Mi manca essere bambina come lo sono stata. A volte mi chiedo dove io sia finita, ma ci sono piccole micro-cornici di esistenza che mi rendono consapevole. Una smorfia, una linguaccia, quello strano modo di sedermi a tavola quando faccio colazione, o quel modo di tenere la penna. Indossare le maglie sempre così e toglierle facendo fare il giro delle braccia come se fossi di gomma. O legare le scarpe esattamente come la prima volta, o il suono ciondolante dei passi, e quello dell’anca quando scatta, arrossire per le dolcezze, imbarazzarsi degli occhi, litigare col disordine, strappare le pagine, la pizza con le patatine, le farfalle e i profumi. Le guance e le fossette, gli occhi sognanti, anche quando è più difficile.
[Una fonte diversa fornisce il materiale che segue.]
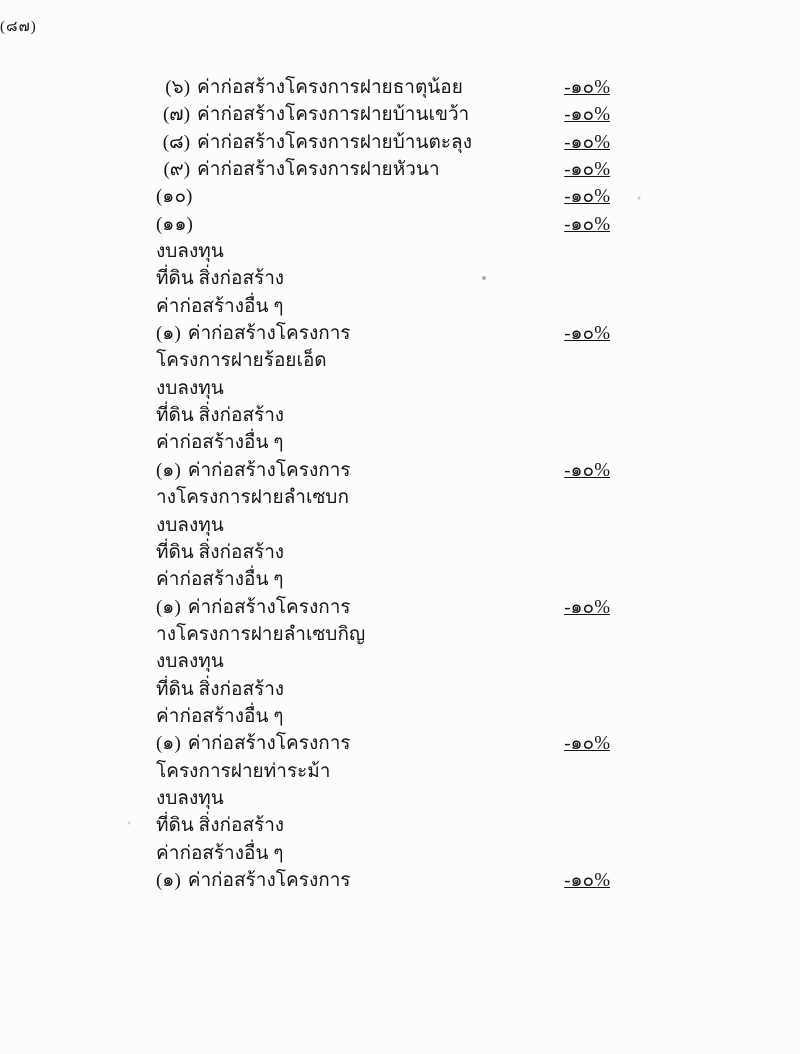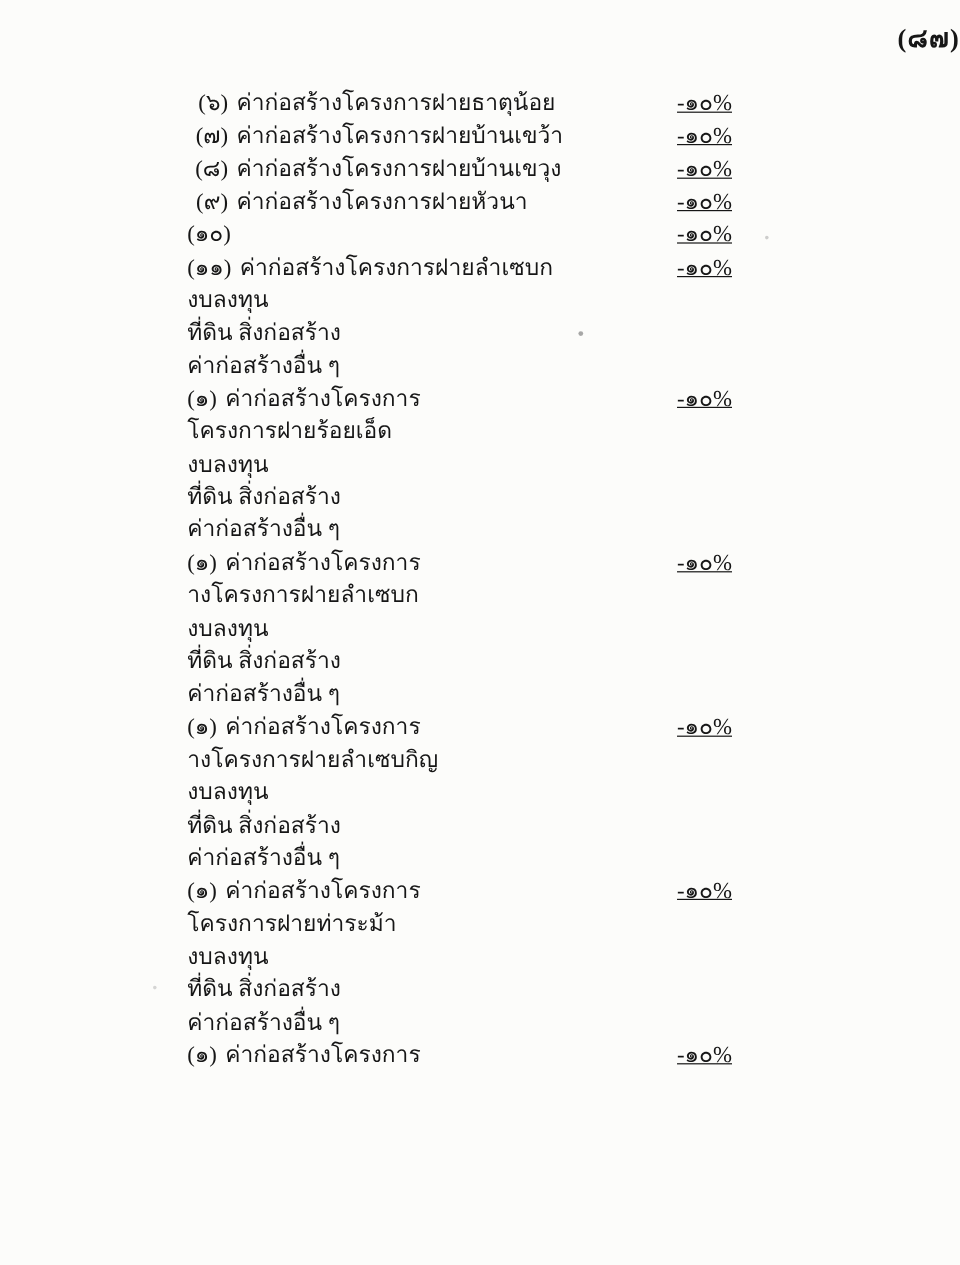--- a/index.html
+++ b/index.html
@@ -15,24 +15,23 @@
     width: 800px;
     height: 1054px;
     overflow: hidden;
     color: #161616;
   }
   .page-num {
     position: absolute;
     top: 14px;
     left: 0;
     width: 100%;
-    text-align: right;
-    font-size: 22px;
+    text-align: left;
+    font-size: 15px;
     letter-spacing: 1px;
-    font-weight: bold;
   }
   .content {
     position: absolute;
     top: 73px;
     left: 156px;
     width: 454px;
     font-size: 19px;
   }
   .row {
     display: flex;
@@ -76,35 +75,34 @@
       <span class="label">ค่าก่อสร้างโครงการฝายธาตุน้อย</span>
       <span class="value">-๑๐%</span>
     </div>
     <div class="row item">
       <span class="num">(๗)</span>
       <span class="label">ค่าก่อสร้างโครงการฝายบ้านเขว้า</span>
       <span class="value">-๑๐%</span>
     </div>
     <div class="row item">
       <span class="num">(๘)</span>
-      <span class="label">ค่าก่อสร้างโครงการฝายบ้านเขวุง</span>
+      <span class="label">ค่าก่อสร้างโครงการฝายบ้านตะลุง</span>
       <span class="value">-๑๐%</span>
     </div>
     <div class="row item">
       <span class="num">(๙)</span>
       <span class="label">ค่าก่อสร้างโครงการฝายหัวนา</span>
       <span class="value">-๑๐%</span>
     </div>
     <div class="row item">
       <span class="num">(๑๐)</span>
       <span class="value">-๑๐%</span>
     </div>
     <div class="row item">
       <span class="num">(๑๑)</span>
-      <span class="label">ค่าก่อสร้างโครงการฝายลำเซบก</span>
       <span class="value">-๑๐%</span>
     </div>
 
     <div class="row sub">
       <span class="label">งบลงทุน</span>
     </div>
     <div class="row sub">
       <span class="label">ที่ดิน สิ่งก่อสร้าง</span>
     </div>
     <div class="row sub">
Da piccola mica lo sapevo. Da grande non so ancora nulla: quindi? Cambio e ricomincio, aumentando il grado di difficoltà del puzzle. Non mi sono mai piaciute le strade facili: ho sempre preferito incasinarmi tutta per bene, cadere giù, starci anche un po’, godere non poco nel farlo, e poi ricominciare a salire.

Da piccola. Da grande. Dalla stessa profondità di sempre. Essere neve, scuotersi ancora, diventare eclissi, fenice e poi sole. Succederà, succede sempre: da piccola l’ho immaginato.